Focusing on the model with balanced recall and specificity (ie, the BRF classifiers [with and without COVID-19 precaution behaviors]), the top predictors were 3 demographic variables (age, income, and educational level), with distributions that varied by vaccine uptake in manners consistent with those of other reports. Namely, older individuals, those identifying as male and White individuals, and those who indicated a higher income and educational level corresponded to those who were or intended to be vaccinated [ 2 , 5 , 87 ]. Despite their saliency, these 3 variables together only contributed 23% to the prediction, corresponding to approximately one-third of the contribution from the 15 judgment variables (63%-69%). The individual Gini importance scores for the 15 judgment variables only ranged from 0.039 to 0.049 but were the dominant set of features behind the moderate accuracy, high precision, and high AUROC. The 18% difference between the accuracy and precision measures suggests that variables other than those used in this study may improve prediction, including contextual variables that may influence vaccine choices. Variables may include political affiliation [ 7 ], longitude and latitude [ 8 ], access to the internet [ 8 ], health literacy [ 54 ], and presence of underlying conditions [ 9 ]. Future work should seek to include these types of variables.

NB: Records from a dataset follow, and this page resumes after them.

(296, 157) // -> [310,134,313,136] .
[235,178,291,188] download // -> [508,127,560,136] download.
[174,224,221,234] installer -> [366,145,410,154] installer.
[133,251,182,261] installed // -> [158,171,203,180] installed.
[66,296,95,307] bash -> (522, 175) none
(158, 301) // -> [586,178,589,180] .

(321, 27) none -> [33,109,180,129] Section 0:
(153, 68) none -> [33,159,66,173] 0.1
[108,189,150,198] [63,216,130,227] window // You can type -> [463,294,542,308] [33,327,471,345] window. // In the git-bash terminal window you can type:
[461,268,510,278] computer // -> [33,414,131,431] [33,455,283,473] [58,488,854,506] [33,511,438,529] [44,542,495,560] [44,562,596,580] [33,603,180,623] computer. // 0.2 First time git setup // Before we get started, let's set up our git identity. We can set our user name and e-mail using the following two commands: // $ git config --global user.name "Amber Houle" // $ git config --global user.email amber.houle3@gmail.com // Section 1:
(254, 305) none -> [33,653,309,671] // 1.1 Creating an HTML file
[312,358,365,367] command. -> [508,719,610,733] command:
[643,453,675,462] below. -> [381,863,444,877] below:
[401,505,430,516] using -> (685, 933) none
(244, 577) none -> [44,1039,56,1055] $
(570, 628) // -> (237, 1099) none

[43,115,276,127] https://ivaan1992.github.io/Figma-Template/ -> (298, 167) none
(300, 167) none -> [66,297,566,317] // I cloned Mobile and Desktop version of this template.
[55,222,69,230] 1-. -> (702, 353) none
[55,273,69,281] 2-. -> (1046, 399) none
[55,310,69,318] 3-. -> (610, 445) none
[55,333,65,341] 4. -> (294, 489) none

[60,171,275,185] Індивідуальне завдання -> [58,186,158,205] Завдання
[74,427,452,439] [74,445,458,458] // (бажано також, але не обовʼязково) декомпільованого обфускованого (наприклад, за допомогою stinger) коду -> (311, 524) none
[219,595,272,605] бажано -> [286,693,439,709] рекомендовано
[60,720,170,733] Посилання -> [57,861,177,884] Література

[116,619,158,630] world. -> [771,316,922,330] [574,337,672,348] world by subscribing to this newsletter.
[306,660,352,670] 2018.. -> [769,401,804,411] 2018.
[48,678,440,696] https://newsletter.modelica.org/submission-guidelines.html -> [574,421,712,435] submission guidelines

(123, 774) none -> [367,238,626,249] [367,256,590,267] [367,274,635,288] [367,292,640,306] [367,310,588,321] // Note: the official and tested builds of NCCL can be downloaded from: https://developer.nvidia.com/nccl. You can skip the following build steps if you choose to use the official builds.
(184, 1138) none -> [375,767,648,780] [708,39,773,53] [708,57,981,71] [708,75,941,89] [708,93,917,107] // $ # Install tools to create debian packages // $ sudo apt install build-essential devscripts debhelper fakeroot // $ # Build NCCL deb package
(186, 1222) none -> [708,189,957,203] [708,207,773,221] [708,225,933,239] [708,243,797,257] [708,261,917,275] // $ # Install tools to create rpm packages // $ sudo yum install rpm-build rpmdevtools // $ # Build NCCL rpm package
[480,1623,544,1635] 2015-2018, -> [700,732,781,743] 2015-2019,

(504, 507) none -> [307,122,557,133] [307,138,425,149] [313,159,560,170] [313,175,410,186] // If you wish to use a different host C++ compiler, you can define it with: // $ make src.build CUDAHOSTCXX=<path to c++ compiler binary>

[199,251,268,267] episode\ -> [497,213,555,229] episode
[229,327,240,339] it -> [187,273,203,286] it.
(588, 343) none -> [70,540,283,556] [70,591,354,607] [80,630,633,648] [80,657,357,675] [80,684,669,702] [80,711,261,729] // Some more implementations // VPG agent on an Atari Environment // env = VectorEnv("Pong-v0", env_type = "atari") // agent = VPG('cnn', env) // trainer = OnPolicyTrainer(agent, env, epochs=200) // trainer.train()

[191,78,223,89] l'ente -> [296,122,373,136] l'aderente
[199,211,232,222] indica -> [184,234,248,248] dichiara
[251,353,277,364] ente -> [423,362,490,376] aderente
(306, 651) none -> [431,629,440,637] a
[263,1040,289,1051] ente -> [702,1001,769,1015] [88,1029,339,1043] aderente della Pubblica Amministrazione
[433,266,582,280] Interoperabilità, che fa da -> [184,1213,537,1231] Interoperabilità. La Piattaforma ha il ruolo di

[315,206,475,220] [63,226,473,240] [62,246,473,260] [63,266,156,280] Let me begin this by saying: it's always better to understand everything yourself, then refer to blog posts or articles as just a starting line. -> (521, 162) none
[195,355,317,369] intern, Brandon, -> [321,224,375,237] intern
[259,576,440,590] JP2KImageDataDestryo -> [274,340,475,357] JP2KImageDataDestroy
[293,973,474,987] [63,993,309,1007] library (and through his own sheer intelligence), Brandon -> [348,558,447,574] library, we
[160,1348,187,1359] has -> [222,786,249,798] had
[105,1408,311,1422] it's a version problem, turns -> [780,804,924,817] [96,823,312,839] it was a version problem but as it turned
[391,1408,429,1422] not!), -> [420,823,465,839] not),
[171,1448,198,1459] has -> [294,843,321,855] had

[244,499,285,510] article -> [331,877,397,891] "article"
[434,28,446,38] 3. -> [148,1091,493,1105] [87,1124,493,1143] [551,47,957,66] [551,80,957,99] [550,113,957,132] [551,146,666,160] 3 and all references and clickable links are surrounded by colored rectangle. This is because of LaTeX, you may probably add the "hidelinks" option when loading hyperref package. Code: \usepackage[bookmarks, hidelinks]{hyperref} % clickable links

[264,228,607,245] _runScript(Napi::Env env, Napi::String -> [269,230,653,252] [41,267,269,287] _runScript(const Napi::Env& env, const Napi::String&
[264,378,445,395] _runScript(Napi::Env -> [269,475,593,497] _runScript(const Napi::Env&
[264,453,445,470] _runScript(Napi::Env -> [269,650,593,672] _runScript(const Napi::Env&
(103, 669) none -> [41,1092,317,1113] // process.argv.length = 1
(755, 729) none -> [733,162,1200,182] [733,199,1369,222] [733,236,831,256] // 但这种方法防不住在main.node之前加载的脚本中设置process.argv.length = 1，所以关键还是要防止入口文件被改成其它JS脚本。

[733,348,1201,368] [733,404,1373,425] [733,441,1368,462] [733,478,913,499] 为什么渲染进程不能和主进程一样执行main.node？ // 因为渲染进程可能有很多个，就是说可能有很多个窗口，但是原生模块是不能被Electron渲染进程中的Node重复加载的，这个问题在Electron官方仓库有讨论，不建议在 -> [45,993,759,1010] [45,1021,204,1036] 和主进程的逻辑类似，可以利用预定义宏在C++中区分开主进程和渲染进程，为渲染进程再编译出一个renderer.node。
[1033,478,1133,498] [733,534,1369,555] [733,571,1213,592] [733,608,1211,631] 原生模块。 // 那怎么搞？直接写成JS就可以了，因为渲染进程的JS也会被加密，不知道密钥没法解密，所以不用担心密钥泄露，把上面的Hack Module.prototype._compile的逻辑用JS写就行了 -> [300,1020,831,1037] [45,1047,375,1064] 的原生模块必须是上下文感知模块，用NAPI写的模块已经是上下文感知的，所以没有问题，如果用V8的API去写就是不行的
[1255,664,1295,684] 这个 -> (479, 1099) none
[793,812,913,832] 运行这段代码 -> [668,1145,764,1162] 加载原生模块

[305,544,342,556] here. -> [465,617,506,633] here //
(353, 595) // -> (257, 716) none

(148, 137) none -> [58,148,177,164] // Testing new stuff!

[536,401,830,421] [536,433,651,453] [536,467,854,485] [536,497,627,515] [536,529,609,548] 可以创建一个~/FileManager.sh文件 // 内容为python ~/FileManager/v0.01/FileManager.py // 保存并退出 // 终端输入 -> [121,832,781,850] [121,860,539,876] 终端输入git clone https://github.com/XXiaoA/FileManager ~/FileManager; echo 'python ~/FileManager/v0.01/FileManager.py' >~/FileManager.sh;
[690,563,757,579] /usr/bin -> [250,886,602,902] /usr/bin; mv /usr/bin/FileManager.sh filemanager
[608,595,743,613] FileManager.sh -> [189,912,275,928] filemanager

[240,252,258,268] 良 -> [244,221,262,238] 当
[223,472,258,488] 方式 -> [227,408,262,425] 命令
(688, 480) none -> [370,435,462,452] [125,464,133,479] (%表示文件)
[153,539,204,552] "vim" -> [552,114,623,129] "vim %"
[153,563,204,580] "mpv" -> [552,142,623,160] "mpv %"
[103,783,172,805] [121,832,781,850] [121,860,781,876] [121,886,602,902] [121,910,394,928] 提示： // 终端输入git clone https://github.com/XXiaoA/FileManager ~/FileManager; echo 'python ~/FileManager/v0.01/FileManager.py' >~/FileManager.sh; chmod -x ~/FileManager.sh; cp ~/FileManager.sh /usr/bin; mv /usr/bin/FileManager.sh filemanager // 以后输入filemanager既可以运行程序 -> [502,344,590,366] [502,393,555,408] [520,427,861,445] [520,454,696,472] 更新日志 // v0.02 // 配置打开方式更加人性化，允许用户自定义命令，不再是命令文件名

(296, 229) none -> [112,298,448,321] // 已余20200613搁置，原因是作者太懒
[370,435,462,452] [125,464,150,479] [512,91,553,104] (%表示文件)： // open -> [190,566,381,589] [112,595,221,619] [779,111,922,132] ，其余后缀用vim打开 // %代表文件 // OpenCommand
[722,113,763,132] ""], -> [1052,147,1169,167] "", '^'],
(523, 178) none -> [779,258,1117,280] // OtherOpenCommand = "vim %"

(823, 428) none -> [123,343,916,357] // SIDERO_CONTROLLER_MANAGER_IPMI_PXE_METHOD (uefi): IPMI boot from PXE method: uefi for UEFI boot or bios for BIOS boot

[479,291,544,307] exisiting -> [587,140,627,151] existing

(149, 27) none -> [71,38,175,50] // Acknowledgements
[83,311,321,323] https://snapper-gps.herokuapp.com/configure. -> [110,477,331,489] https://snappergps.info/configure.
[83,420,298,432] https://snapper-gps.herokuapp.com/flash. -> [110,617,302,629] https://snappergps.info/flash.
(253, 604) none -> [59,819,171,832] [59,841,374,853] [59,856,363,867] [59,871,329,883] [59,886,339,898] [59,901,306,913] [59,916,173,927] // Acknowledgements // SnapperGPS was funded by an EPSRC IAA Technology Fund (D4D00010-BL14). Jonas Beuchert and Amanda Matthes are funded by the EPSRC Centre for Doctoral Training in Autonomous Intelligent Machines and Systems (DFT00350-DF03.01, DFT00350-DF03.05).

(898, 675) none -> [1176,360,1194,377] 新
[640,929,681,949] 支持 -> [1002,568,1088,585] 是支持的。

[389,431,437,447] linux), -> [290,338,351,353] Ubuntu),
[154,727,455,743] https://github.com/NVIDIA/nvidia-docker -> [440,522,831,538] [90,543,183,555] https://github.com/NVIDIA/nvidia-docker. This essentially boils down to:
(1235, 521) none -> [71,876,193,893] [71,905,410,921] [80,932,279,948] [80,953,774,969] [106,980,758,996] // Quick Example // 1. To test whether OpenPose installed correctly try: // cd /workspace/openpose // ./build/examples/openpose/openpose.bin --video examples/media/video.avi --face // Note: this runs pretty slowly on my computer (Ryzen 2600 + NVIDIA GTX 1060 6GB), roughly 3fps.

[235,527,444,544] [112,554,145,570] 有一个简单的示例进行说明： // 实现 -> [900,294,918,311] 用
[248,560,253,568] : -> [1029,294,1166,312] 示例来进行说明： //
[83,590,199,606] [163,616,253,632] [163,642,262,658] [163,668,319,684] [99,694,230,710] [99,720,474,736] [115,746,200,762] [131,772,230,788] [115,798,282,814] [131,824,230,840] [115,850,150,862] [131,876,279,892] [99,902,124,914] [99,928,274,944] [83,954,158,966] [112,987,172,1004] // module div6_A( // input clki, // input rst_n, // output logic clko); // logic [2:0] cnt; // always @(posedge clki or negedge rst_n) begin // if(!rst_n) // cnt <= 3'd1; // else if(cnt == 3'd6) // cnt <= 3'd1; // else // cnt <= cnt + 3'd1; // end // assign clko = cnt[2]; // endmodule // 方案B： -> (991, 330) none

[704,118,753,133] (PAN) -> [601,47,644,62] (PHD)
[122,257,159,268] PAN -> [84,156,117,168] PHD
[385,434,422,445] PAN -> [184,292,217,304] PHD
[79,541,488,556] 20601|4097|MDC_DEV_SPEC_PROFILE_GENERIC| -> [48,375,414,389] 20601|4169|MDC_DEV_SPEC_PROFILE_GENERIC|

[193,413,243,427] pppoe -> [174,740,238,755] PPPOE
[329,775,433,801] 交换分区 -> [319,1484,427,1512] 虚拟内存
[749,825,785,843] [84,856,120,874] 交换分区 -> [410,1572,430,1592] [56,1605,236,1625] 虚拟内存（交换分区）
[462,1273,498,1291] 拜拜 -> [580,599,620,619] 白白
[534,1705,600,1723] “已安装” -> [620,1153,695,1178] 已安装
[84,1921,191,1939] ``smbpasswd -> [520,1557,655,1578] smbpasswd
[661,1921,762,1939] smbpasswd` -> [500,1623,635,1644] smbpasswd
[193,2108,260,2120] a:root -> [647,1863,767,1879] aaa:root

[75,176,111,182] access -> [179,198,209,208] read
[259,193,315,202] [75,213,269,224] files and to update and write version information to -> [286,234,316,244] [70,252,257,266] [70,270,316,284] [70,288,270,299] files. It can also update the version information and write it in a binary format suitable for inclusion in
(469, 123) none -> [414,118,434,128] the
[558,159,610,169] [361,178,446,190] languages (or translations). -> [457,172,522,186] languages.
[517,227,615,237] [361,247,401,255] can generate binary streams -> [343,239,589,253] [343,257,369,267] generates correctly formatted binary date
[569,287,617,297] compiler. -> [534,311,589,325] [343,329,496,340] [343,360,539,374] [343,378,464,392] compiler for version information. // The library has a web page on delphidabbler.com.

In the second BRF classifier, the 4 COVID-19 precaution behaviors only contributed 6.6% to the prediction. This low contribution could be due to these variables being binary, unlike the other demographic variables, which included a range of categories. In addition, COVID-19 precaution behaviors are specific to the context of the COVID-19 pandemic and do not promote interpretation beyond their specific context. The 15 judgment variables represent a contrast to this as they are empirically computed from a set of functions across many picture categories. An individual with higher risk aversion will generally tolerate higher amounts of uncertainty regarding a potential upside or gain as opposed to settling for what they have. This does not depend on what stimulus category they observe or the stimulus-response condition. Instead, it is a general feature of the bounds to their judgment and is part of what behavioral economists such as Kahneman consider as bounds to human rationality [ 84 ].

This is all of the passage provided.